# Task requirements:
Restate the lines word for word, from the one containing "Dior Sunglasses Top Quality D5727_357: 4" through the last line of the entries below, without any other lines.

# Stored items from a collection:
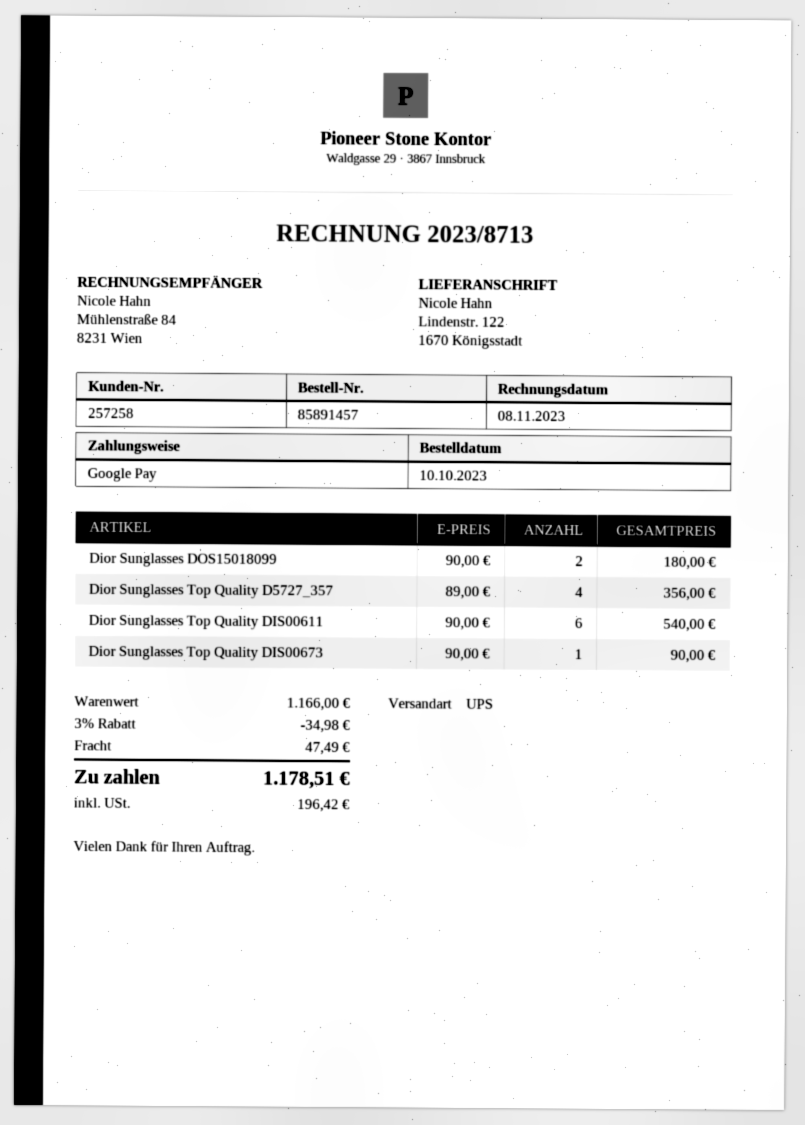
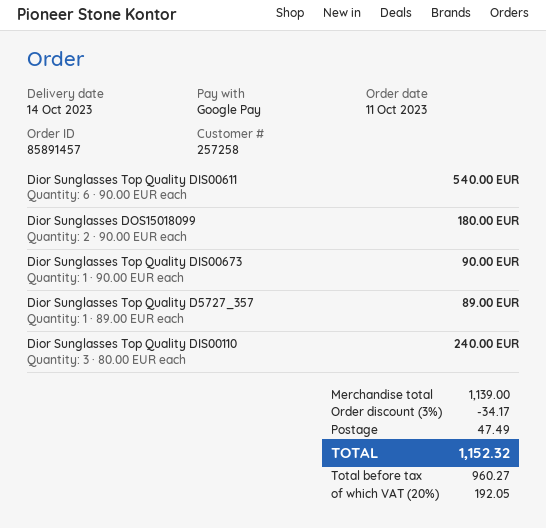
order date: 2023-10-10 -> 2023-10-11
Dior Sunglasses Top Quality D5727_357: 4 x 89.00 = 356.00 -> 1 x 89.00 = 89.00
Dior Sunglasses Top Quality DIS00110: none -> 3 x 80.00 = 240.00
subtotal: 1166.00 -> 1139.00
discount: 3% = 34.98 -> 3% = 34.17
tax: 196.42 -> 192.05
total: 1178.51 -> 1152.32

# Result of the task:
Dior Sunglasses Top Quality D5727_357: 4 x 89.00 = 356.00 -> 1 x 89.00 = 89.00
Dior Sunglasses Top Quality DIS00110: none -> 3 x 80.00 = 240.00
subtotal: 1166.00 -> 1139.00
discount: 3% = 34.98 -> 3% = 34.17
tax: 196.42 -> 192.05
total: 1178.51 -> 1152.32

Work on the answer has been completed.